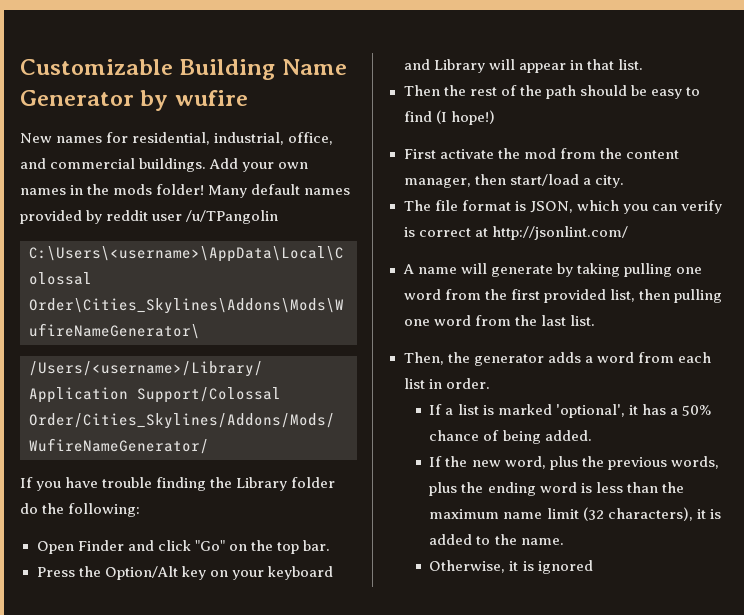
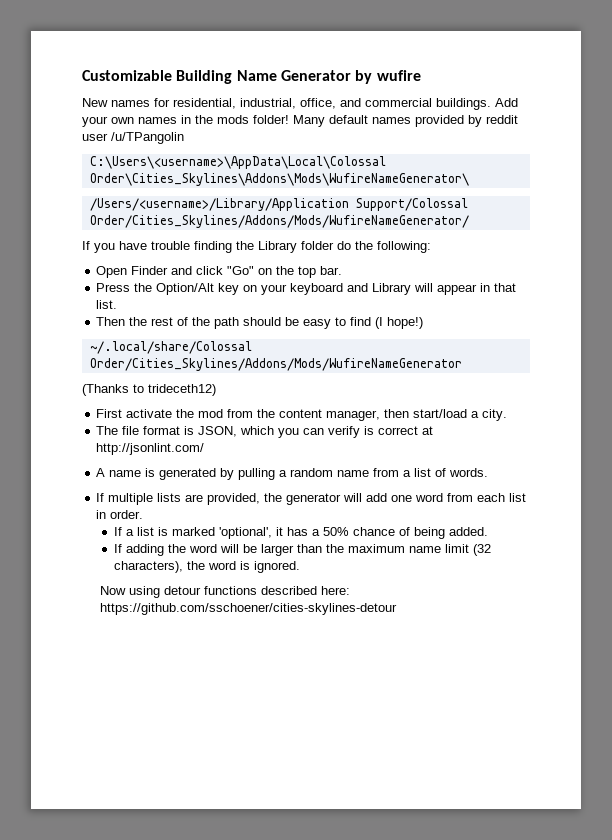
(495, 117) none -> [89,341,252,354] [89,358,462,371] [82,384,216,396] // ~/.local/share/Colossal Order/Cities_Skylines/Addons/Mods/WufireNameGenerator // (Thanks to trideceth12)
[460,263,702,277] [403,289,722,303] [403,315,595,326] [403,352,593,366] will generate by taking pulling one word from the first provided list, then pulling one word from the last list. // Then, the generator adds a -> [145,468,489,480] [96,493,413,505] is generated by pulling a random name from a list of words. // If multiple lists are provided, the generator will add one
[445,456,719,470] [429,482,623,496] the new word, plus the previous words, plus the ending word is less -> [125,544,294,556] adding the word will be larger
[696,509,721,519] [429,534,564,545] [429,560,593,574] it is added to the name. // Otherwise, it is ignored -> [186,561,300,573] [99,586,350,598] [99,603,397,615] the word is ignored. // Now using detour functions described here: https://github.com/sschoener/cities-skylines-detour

---

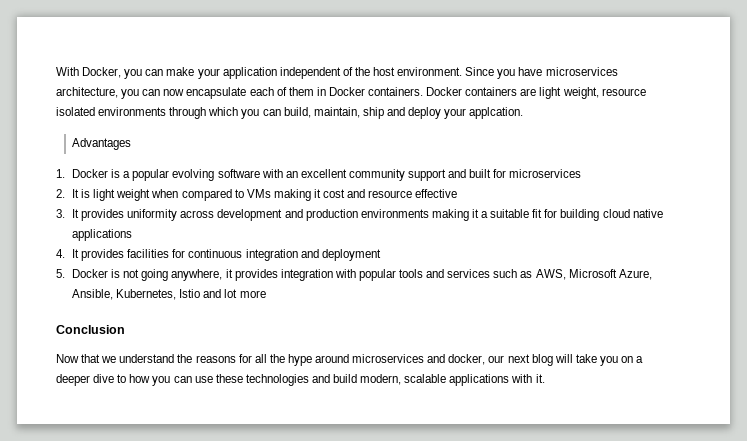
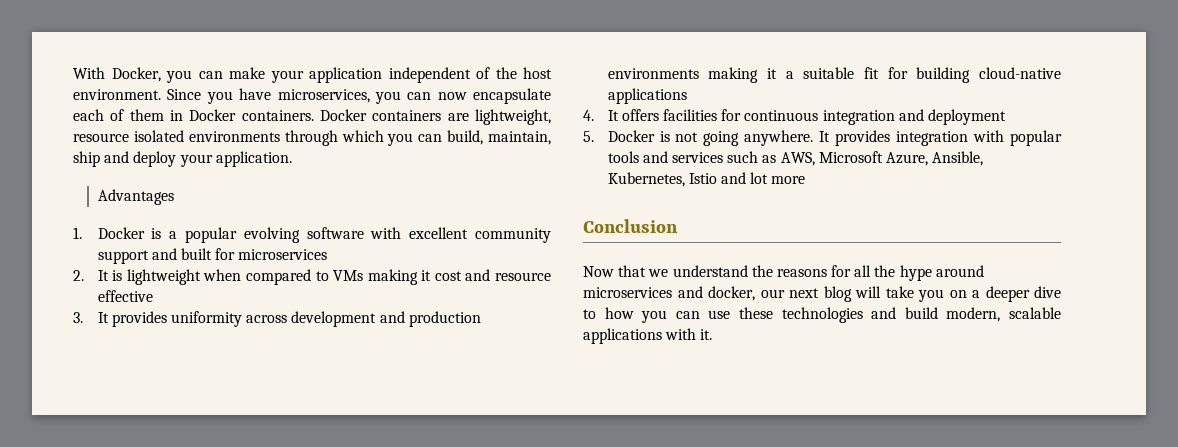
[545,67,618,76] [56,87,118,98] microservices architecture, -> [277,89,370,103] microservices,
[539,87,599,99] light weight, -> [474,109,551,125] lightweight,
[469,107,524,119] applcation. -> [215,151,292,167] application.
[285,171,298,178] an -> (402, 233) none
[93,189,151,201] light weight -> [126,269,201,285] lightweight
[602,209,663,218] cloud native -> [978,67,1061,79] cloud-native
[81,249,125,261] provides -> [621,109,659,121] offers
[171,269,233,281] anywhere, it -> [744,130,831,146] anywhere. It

---

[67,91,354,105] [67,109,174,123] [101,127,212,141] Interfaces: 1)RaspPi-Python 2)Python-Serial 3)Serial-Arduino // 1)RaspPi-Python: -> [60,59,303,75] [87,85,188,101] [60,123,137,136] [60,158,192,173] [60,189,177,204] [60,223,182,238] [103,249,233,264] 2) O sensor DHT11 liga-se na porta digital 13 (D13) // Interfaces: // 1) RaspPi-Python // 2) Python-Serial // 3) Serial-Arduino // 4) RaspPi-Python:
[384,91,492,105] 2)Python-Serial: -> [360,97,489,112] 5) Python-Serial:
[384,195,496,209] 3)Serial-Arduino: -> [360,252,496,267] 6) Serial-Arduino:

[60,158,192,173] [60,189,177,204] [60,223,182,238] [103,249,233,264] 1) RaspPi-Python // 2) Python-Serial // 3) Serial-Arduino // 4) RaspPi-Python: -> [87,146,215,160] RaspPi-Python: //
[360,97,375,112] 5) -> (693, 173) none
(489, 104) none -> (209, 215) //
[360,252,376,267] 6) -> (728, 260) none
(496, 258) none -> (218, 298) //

YOUR INSTRUCTIONS –
Search the data above for the word "none" and show every line that has it.

RESPONSE FOR THIS EXERCISE –
(495, 117) none -> [89,341,252,354] [89,358,462,371] [82,384,216,396] // ~/.local/share/Colossal Order/Cities_Skylines/Addons/Mods/WufireNameGenerator // (Thanks to trideceth12)
[285,171,298,178] an -> (402, 233) none
[360,97,375,112] 5) -> (693, 173) none
(489, 104) none -> (209, 215) //
[360,252,376,267] 6) -> (728, 260) none
(496, 258) none -> (218, 298) //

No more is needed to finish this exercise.